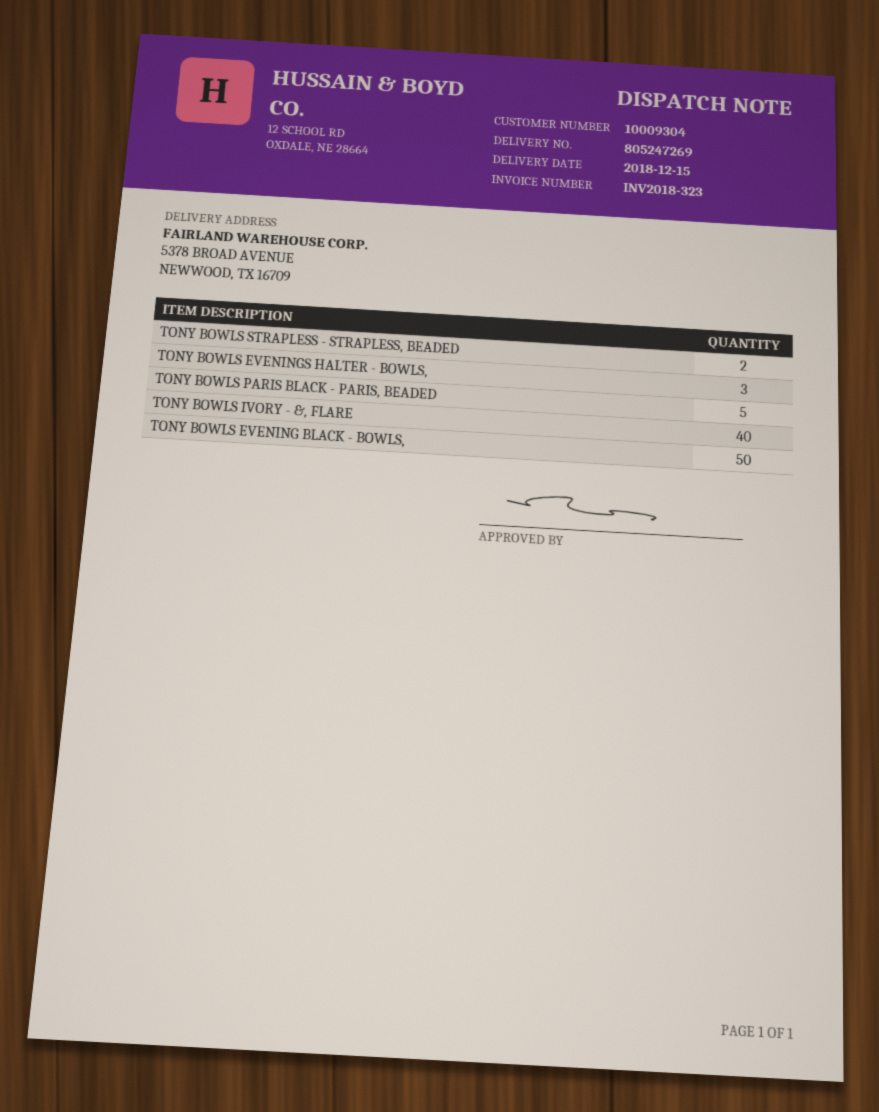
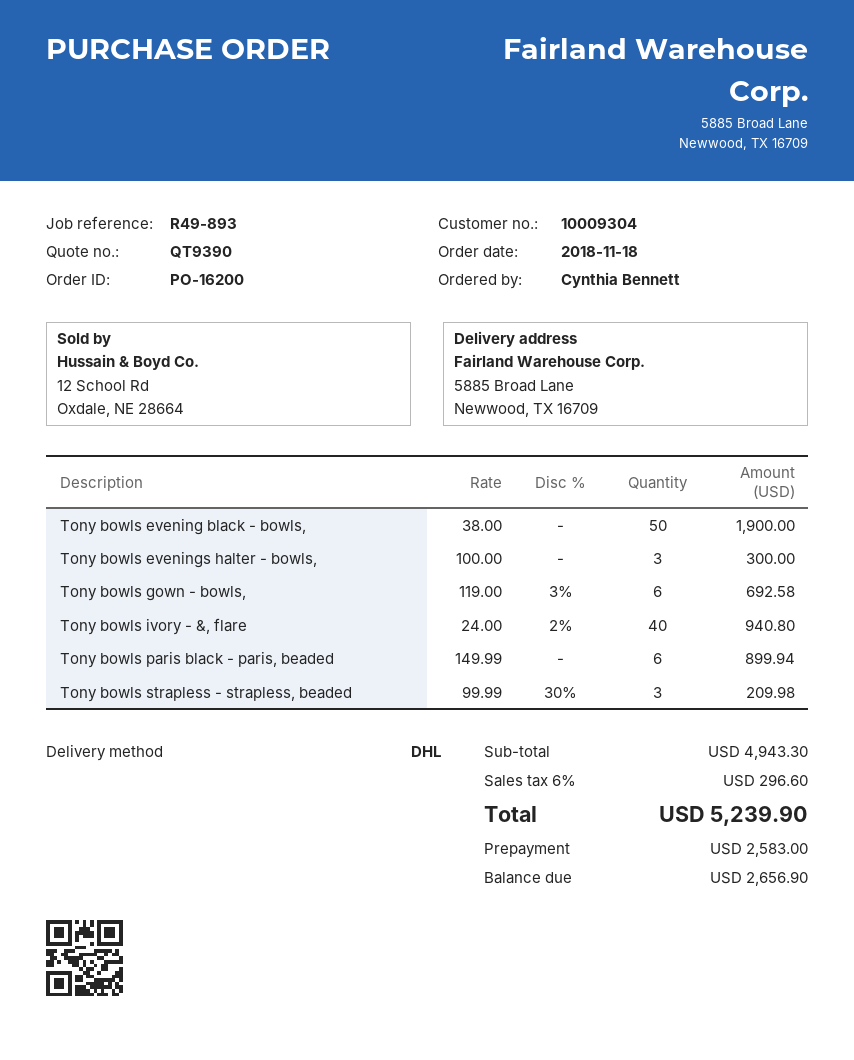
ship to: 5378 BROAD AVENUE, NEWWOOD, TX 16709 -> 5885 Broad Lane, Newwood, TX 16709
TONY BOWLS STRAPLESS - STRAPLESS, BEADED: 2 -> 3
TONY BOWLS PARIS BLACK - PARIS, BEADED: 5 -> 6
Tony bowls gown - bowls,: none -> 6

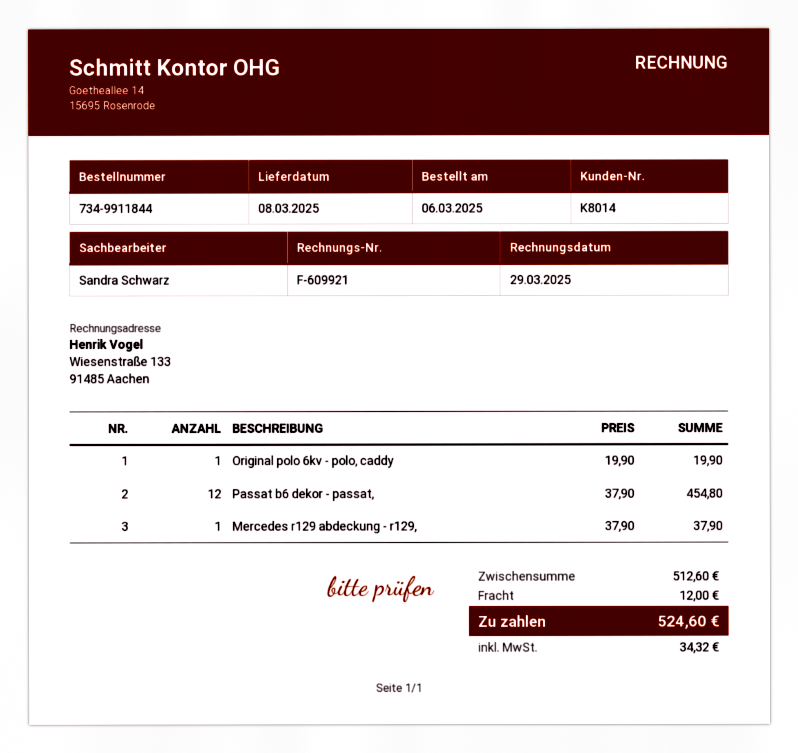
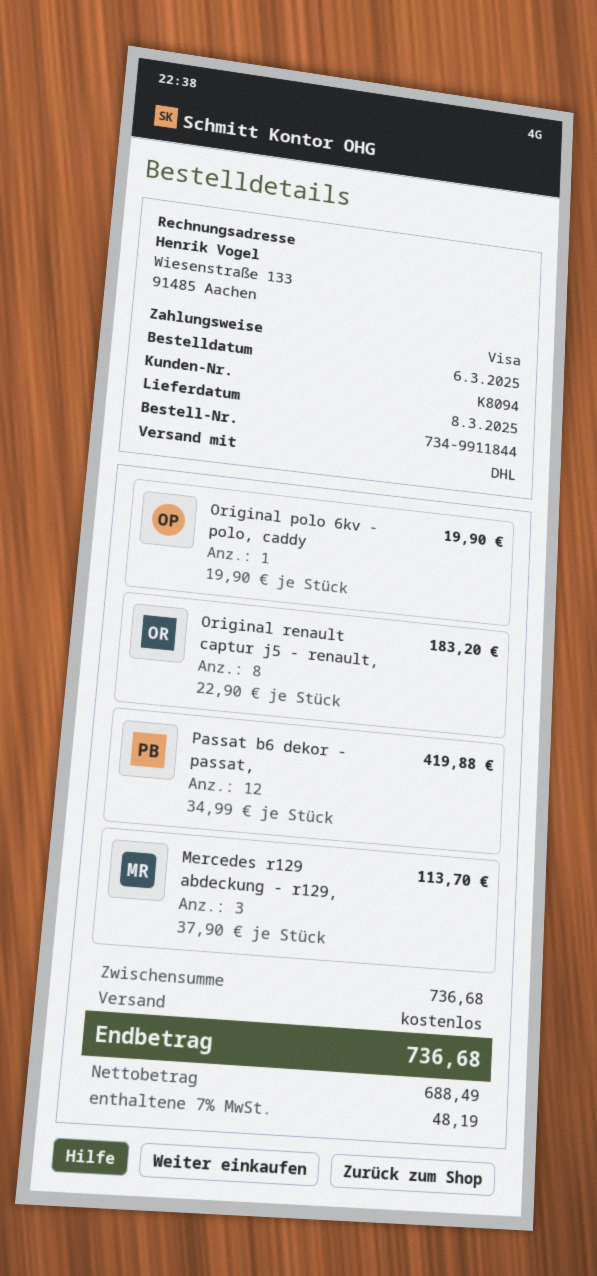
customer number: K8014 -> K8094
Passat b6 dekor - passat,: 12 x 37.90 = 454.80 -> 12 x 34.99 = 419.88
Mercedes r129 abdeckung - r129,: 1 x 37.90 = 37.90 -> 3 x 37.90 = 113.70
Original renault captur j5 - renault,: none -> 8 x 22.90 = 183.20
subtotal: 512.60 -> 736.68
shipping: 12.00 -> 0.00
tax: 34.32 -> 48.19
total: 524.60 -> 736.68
═══
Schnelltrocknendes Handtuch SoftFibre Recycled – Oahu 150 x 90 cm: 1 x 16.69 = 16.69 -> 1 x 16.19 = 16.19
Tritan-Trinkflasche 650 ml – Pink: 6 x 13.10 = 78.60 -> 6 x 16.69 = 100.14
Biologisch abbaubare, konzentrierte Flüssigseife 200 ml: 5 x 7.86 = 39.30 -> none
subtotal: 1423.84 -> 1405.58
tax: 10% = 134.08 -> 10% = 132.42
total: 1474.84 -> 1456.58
═══
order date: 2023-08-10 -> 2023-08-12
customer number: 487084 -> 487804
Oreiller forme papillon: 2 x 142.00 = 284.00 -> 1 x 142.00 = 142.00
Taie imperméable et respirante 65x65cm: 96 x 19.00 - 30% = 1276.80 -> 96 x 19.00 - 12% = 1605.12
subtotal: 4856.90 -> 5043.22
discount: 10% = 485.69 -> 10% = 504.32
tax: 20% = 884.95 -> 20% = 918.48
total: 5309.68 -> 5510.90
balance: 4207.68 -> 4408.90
═══
■ **EXERCISE**
Copy, exactly and only, the lines above that begin with the one containing "shipping: 12.00 -> 0.00" and finish with the one containing "total: 524.60 -> 736.68".

■ **EXERCISE ANSWER**
shipping: 12.00 -> 0.00
tax: 34.32 -> 48.19
total: 524.60 -> 736.68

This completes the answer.